Nei tempi favolosi che la Teologia
con più forza e più impegno fioriva
dicono che un grandissimo dottore
– dopo aver smosso i cuori indifferenti raggiungendoli in tenebre profonde
e aver aperto alle celesti glorie
strani sentieri, a lui stesso ignoti,
che solo i puri Spiriti forse avevano percorso –
come uno che, salito troppo in alto, ha paura,
in un raptus di satanico orgoglio un giorno grida:
“Gesù, mio piccolo Gesù, t’ho portato ben alto!

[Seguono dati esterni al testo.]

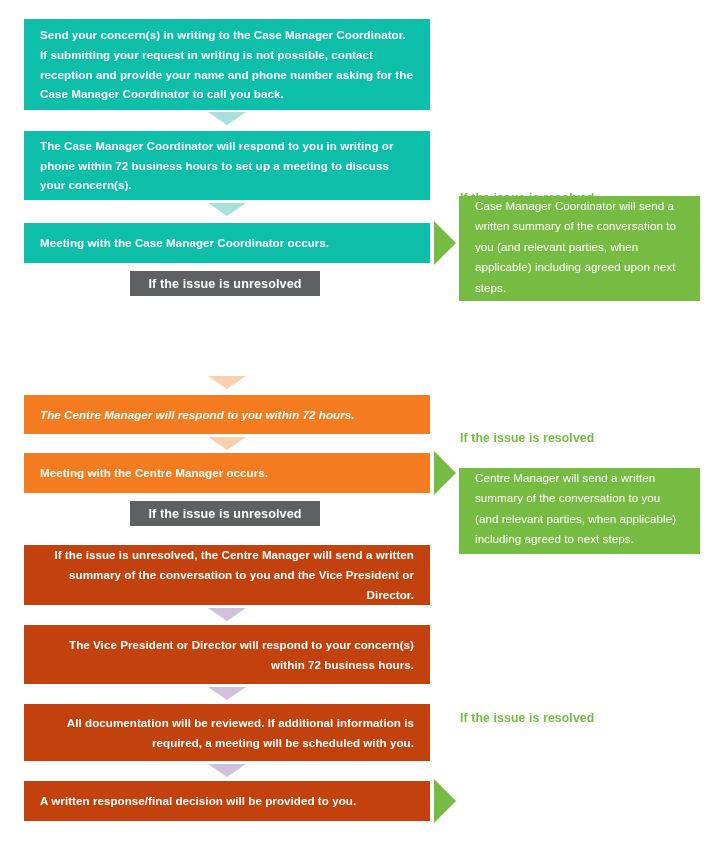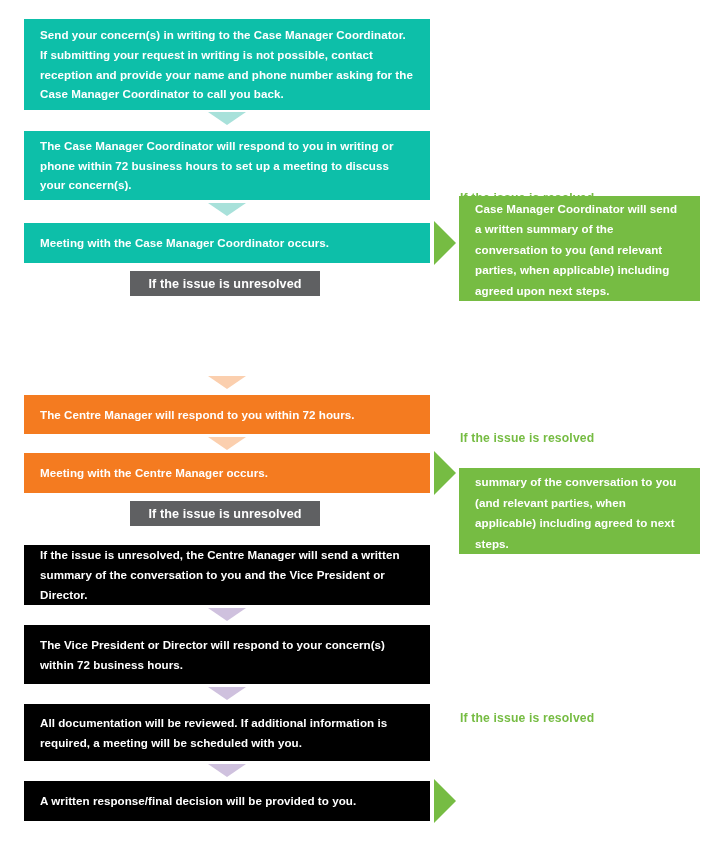"Case Manager Coordinator will send" .resolved-box { align-items: flex-end -> flex-start; font-weight: bold -> normal }
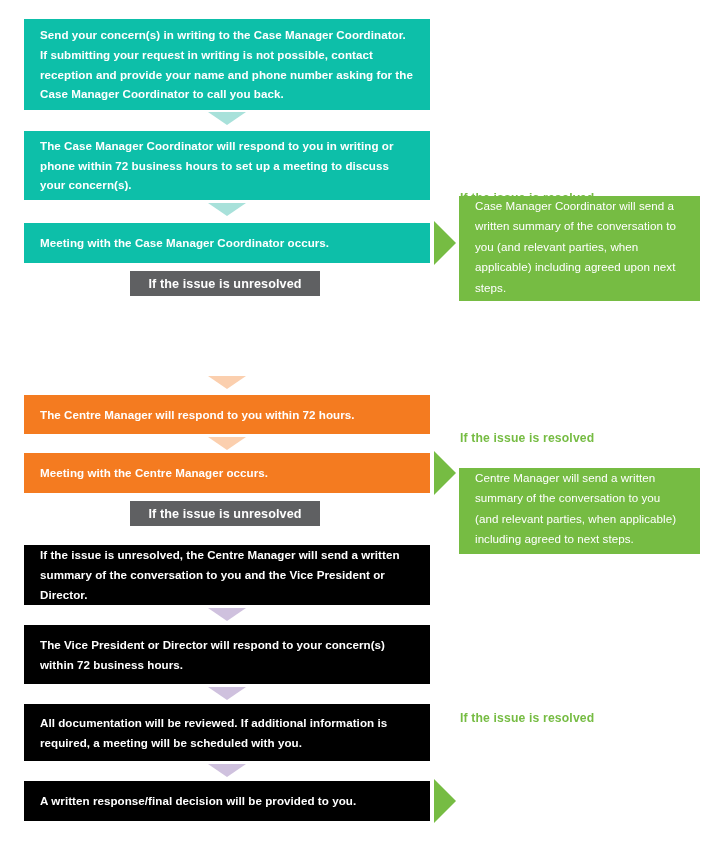"The Centre Manager will respond" div.step-box { font-style: none -> italic }
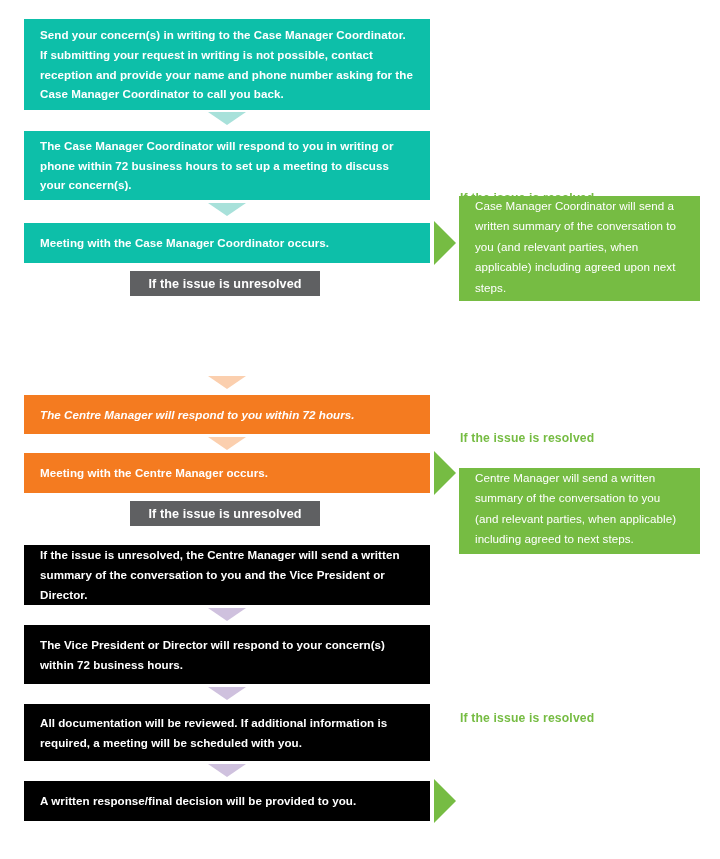"If the issue is unresolved," .step-box.purple { background: #000000 -> #c2410c; text-align: none -> right }
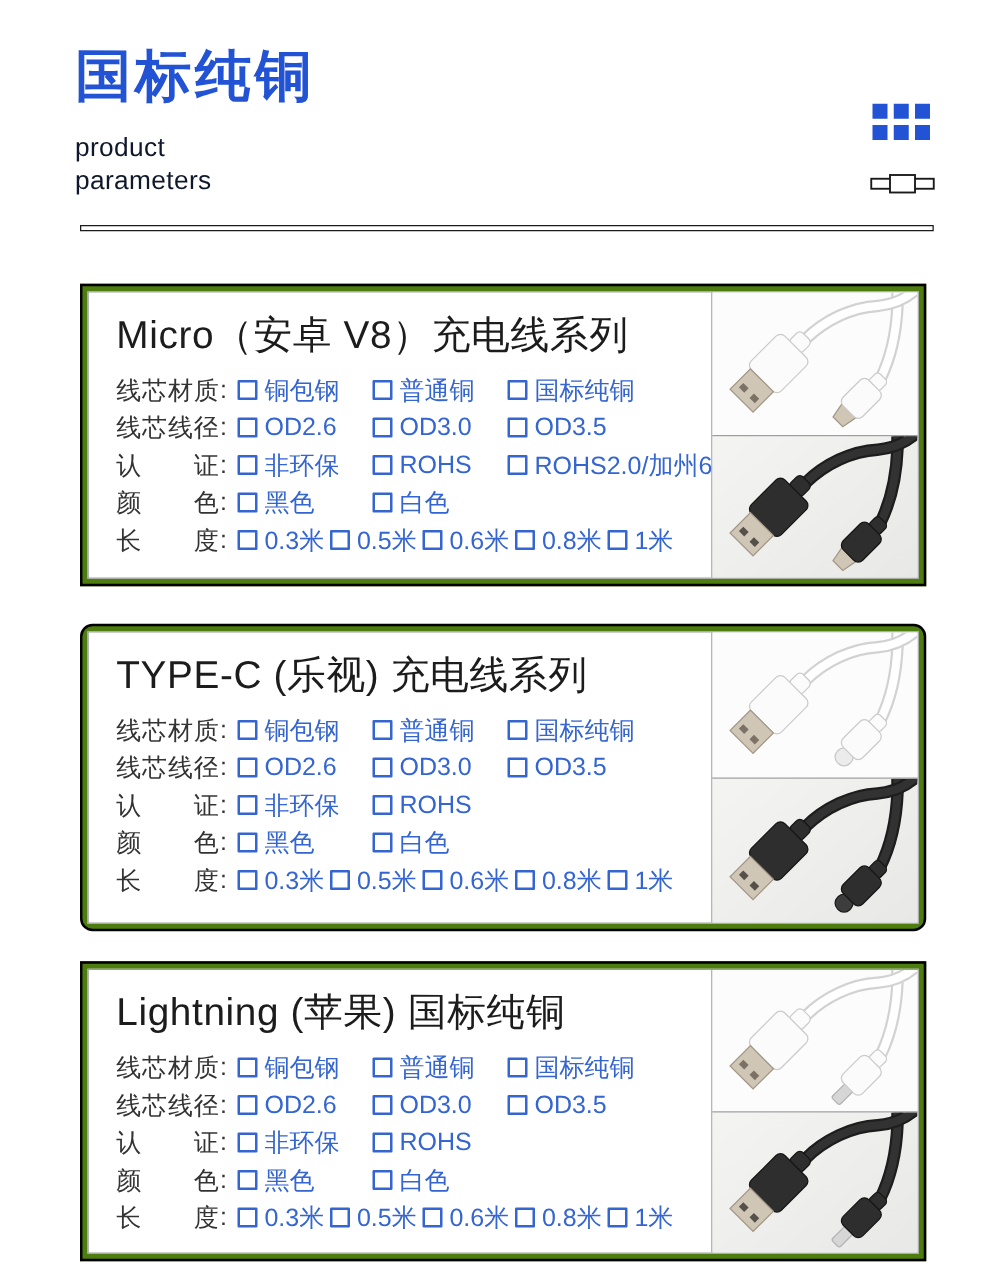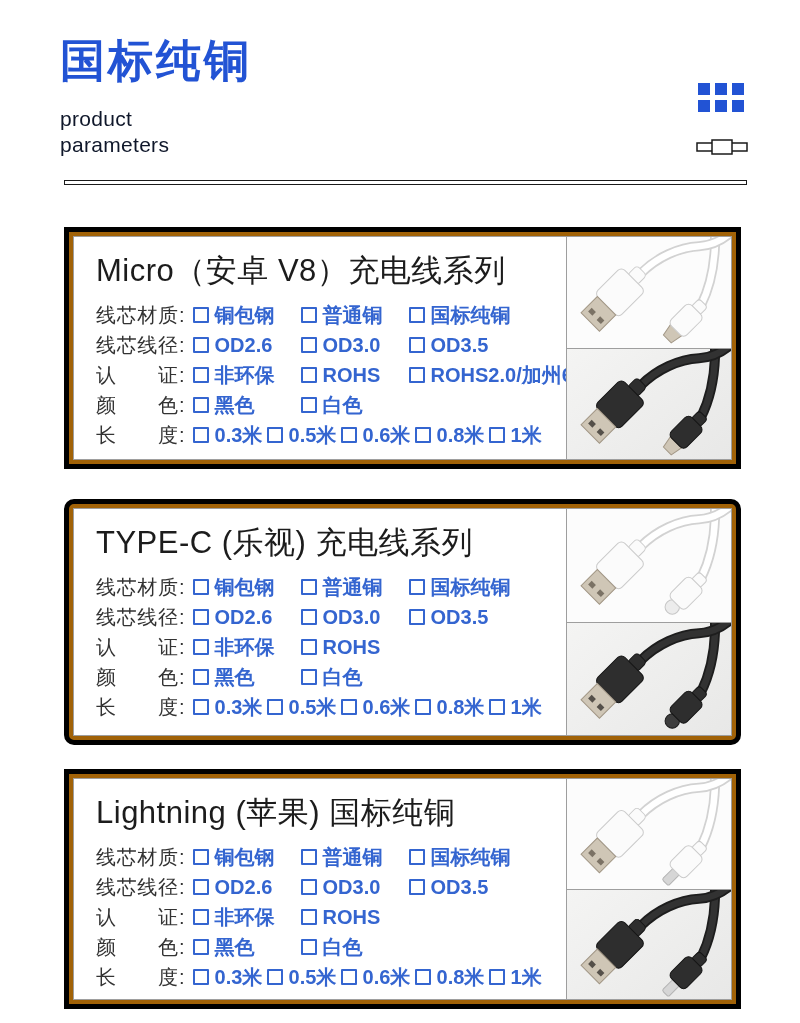"Micro（安卓 V8）充电线系列" .card { background: #a16207 -> #4d7c0f; border: 5px solid #000000 -> 2px solid #000000 }
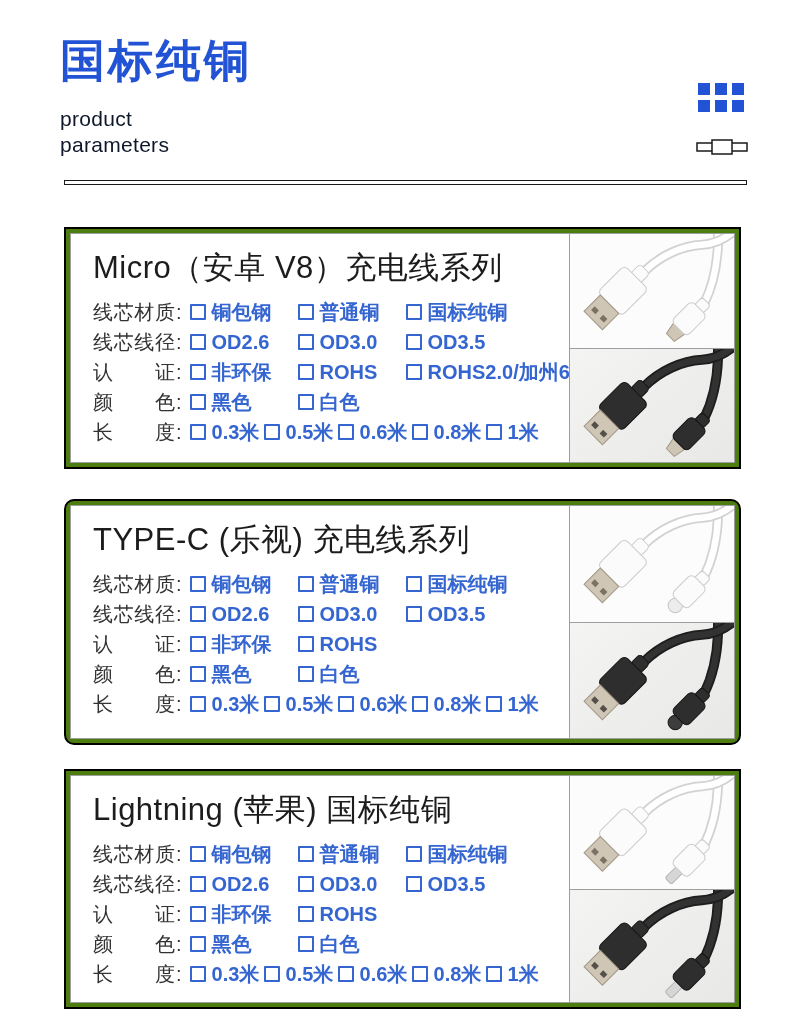"铜包钢" .opt { font-weight: bold -> none }
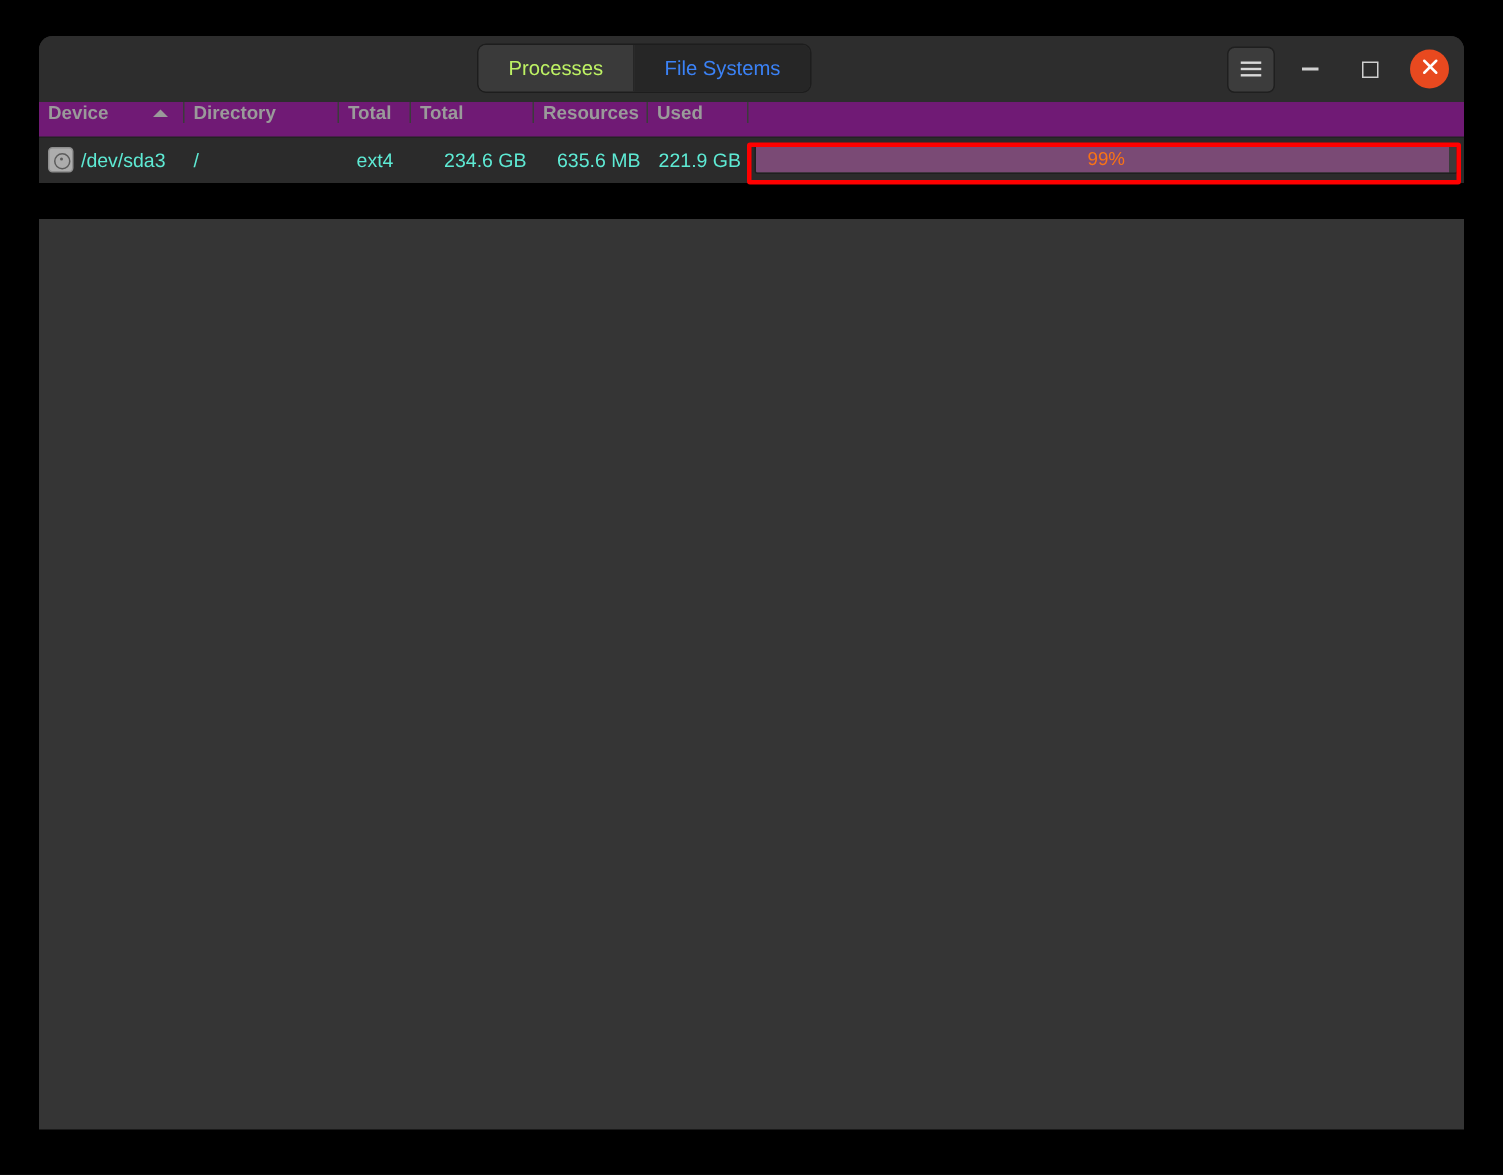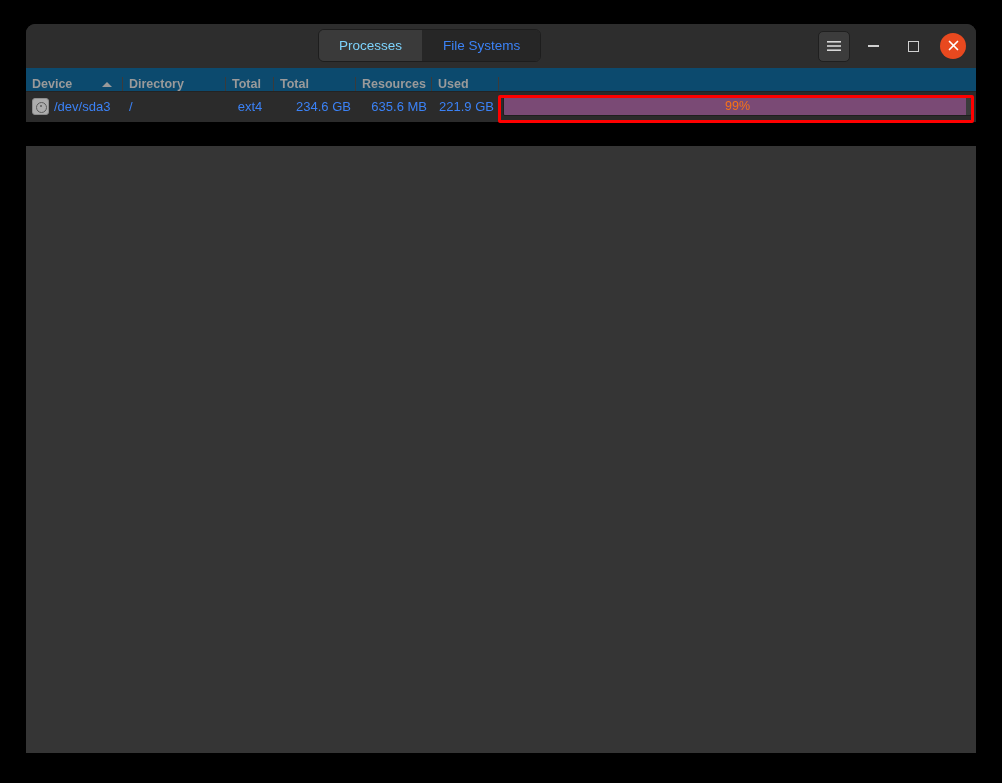"Processes" .tab { color: #7dd3fc -> #bef264 }
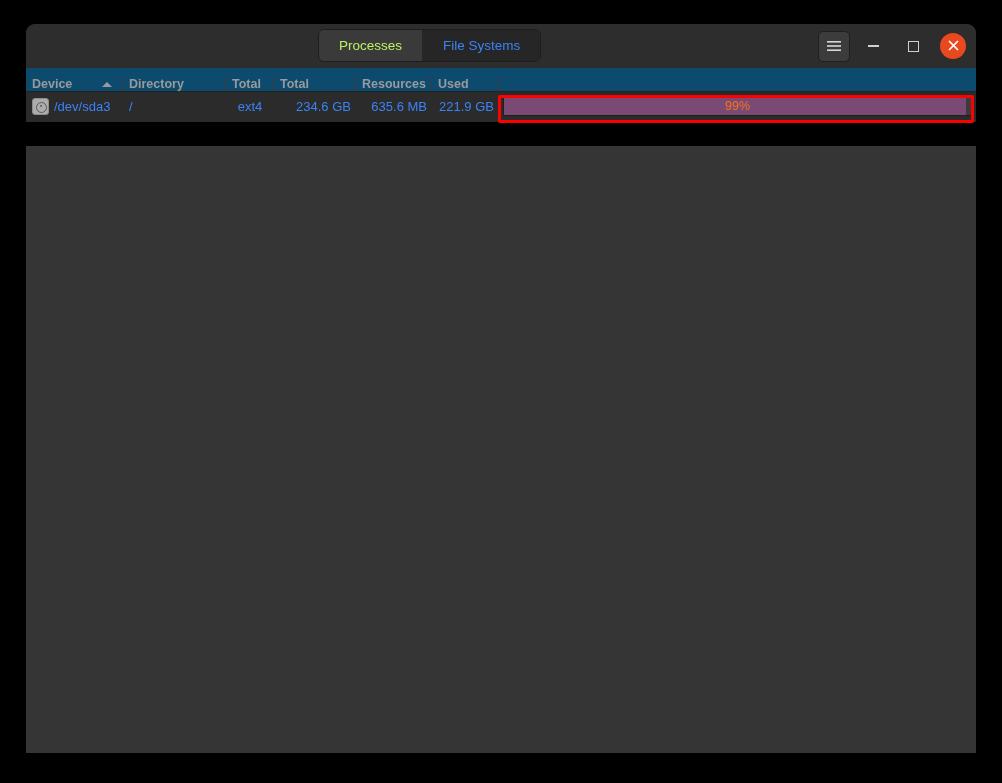"Device" .thead { align-items: flex-end -> flex-start; background: #0c4a6e -> #701a75 }
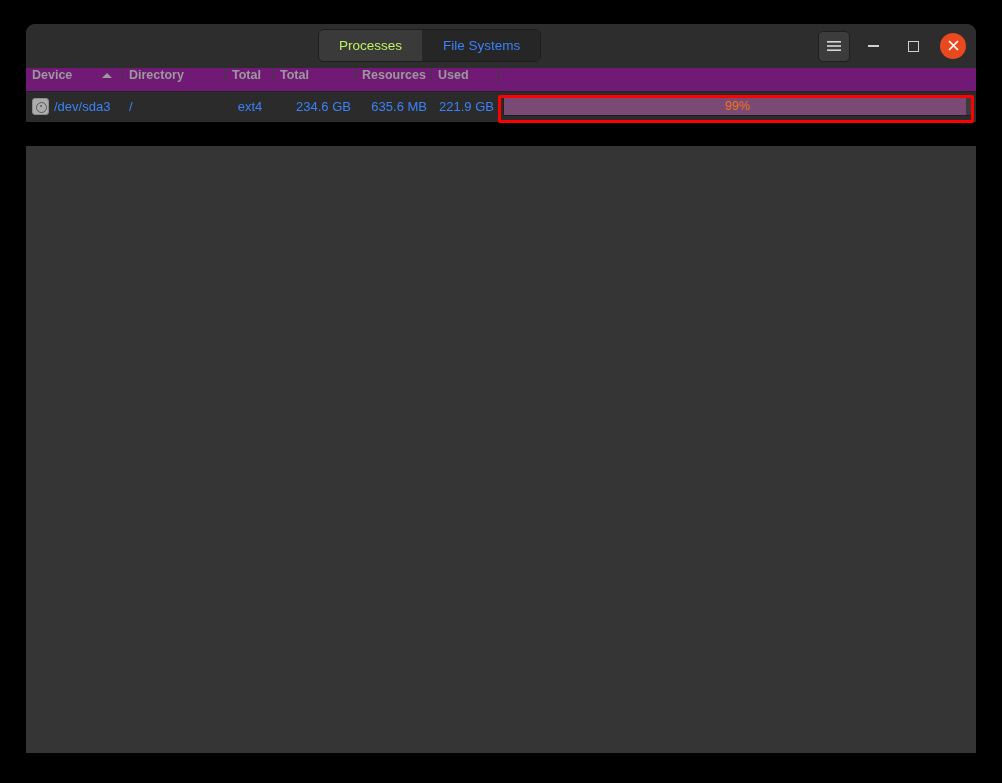"/dev/sda3" .td { color: #3b82f6 -> #5eead4 }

ma se avessi deciso d’attaccarti
dove non hai difesa, ora, feto ridicolo,
tanta vergogna avresti quanto gloria!”
Senza indugio svanì la sua ragione.
Un simile astro a lutto, s’oscurò;
tutto il caos rotolò nella sua testa,
già tempio vivo d’un ordine opulento
e teatro di così accesa pompa.
Il silenzio e la notte s’installarono in lui
come in una cantina abbandonata.
Fu, da quel giorno, simile a una bestia randagia;
e quando, senza nulla vedere, andava errando
nei campi, ignaro dell’estate e dell’inverno,
brutto, inutile e sporco come un oggetto usato,
era ai fanciulli di trastullo e riso.